__PROVIDED DATA__:
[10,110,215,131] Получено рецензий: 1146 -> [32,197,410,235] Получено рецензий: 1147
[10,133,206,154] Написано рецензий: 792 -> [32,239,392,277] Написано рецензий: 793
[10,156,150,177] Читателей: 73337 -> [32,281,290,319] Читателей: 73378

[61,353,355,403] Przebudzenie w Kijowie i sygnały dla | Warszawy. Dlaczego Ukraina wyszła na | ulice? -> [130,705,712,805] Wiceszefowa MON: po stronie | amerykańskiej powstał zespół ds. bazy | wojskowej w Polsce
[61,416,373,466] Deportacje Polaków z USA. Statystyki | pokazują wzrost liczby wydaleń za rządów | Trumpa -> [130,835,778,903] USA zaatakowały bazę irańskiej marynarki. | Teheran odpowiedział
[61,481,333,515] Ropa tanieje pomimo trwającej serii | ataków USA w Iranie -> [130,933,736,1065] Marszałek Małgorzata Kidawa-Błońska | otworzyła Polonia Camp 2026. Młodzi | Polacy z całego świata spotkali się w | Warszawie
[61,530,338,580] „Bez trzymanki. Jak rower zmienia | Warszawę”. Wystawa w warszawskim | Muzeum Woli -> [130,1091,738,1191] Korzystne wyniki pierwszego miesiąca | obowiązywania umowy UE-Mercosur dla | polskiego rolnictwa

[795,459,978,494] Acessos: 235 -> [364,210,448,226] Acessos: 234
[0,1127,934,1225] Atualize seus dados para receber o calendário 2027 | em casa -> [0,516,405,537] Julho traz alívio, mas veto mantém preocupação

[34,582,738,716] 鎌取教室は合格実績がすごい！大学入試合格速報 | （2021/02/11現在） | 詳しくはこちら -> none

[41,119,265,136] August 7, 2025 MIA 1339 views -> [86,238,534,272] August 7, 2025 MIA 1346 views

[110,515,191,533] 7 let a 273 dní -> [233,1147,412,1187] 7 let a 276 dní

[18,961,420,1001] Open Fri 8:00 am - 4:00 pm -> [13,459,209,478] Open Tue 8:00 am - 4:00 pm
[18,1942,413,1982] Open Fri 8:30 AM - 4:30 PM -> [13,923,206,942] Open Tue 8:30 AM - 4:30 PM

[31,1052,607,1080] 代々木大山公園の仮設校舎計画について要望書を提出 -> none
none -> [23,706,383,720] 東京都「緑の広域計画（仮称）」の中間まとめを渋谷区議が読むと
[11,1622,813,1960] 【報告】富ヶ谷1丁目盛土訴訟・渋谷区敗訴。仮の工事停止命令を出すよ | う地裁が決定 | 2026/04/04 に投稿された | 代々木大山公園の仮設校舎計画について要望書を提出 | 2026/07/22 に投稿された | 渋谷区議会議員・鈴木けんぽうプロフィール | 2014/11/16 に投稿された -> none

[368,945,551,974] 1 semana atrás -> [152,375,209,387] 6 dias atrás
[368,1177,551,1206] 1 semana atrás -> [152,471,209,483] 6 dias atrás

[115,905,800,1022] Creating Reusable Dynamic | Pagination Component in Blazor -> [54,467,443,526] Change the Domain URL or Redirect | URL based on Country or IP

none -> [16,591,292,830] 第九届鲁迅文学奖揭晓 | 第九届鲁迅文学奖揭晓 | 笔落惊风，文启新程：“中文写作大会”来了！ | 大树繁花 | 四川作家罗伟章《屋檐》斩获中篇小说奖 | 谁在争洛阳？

__WHAT IS BEING ASKED__: Tell how many lines in the material contain the word "none". Only the number is wanted.

__WRITTEN REPLY__: 5